── Data for review
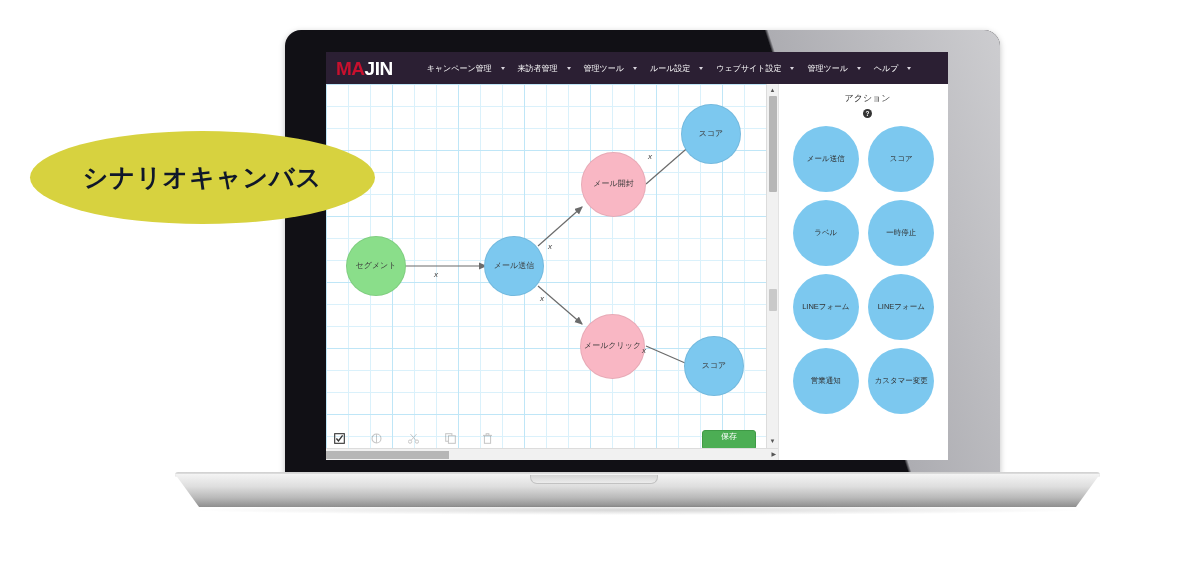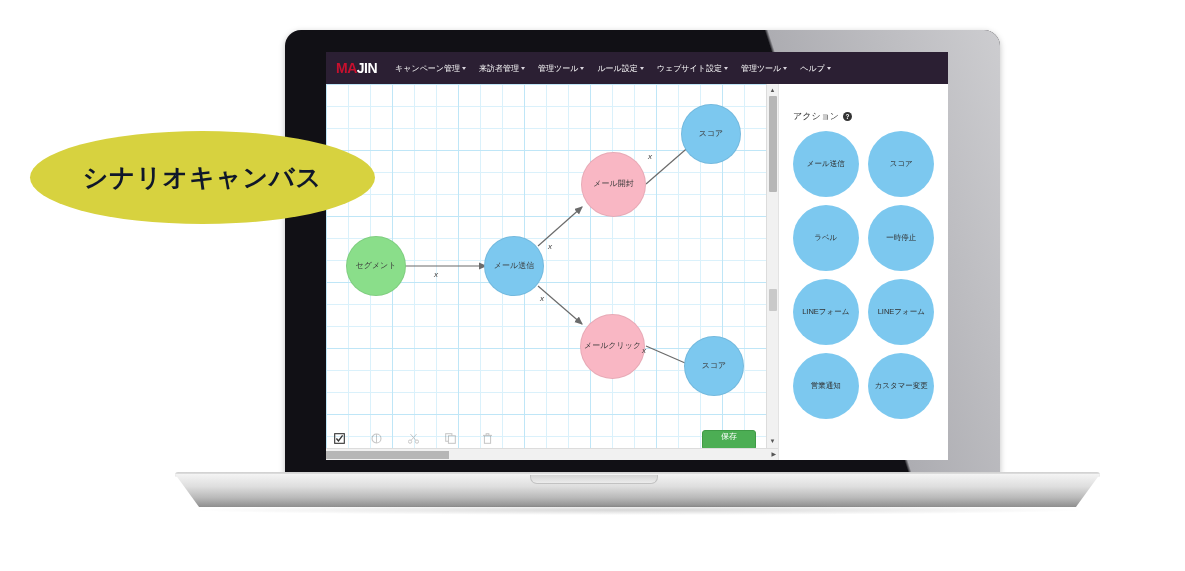--- a/index.html
+++ b/index.html
@@ -62,27 +62,27 @@
     position: absolute; left: 200px; top: 505px; width: 878px; height: 10px;
     background: radial-gradient(ellipse at center, rgba(0,0,0,.16) 0%, rgba(0,0,0,0) 72%);
   }
 
   
   .navbar {
     position: absolute; left: 0; top: 0; width: 100%; height: 32px;
     background: #2b1f33;
     display: flex; align-items: center; padding-left: 10px;
   }
-  .logo { font-size: 14px; font-weight: bold; letter-spacing: -0.5px; line-height: 1;
-          margin-right: 18px; font-family: "Liberation Sans", sans-serif; }
+  .logo { font-size: 19px; font-weight: bold; letter-spacing: -0.5px; line-height: 1;
+          margin-right: 34px; font-family: "Liberation Sans", sans-serif; }
   .logo .a { color: #c8102e; }
   .logo .b { color: #ffffff; }
   .navitem {
     color: #ffffff; font-size: 8px; margin-right: 13px;
-    white-space: nowrap; display: flex; align-items: center; gap: 2px;
+    white-space: nowrap; display: flex; align-items: center; gap: 9px;
   }
   .caret { width: 0; height: 0; border-left: 2.5px solid transparent;
            border-right: 2.5px solid transparent; border-top: 3px solid #d9d4dd; }
 
   
   .workarea { position: absolute; left: 0; top: 32px; width: 100%; height: 376px; display: flex; }
   .canvas-wrap { position: relative; width: 452px; height: 376px; background: #ffffff; }
   .canvas-grid {
     position: absolute; inset: 0;
     background-image:
@@ -129,21 +129,21 @@
     position: absolute; left: 0; bottom: 0; width: 452px; height: 12px;
     background: #f1f1f1; border-top: 1px solid #dcdcdc;
   }
   .hscroll .thumb { position: absolute; left: 0; top: 2px; width: 123px; height: 8px; background: #b6b6b6; }
 
   
   .action-panel {
     width: 170px; height: 376px; background: #ffffff;
     border-left: 1px solid #e3e3e3; position: relative; padding: 8px 6px;
   }
-  .panel-title { font-size: 9px; color: #333; display: flex; align-items: center; gap: 4px; margin: 18px 0 8px 8px; }
+  .panel-title { font-size: 9px; color: #333; display: flex; align-items: center; gap: 4px; margin: 0 0 8px 8px; flex-direction: column; }
   .help-dot {
     width: 9px; height: 9px; border-radius: 50%; background: #333; color: #fff;
     font-size: 6.5px; display: flex; align-items: center; justify-content: center; font-weight: bold;
   }
   .action-grid { display: grid; grid-template-columns: 1fr 1fr; gap: 8px 6px; padding: 0 6px; }
   .action-circle {
     width: 66px; height: 66px; border-radius: 50%; background: #7cc8ef;
     display: flex; align-items: center; justify-content: center;
     color: #2f2f2f; font-size: 7.5px; text-align: center; line-height: 1.15;
     justify-self: center;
────
Across the lines of the material above, tally those holding the word "left" and state the number by itself.

8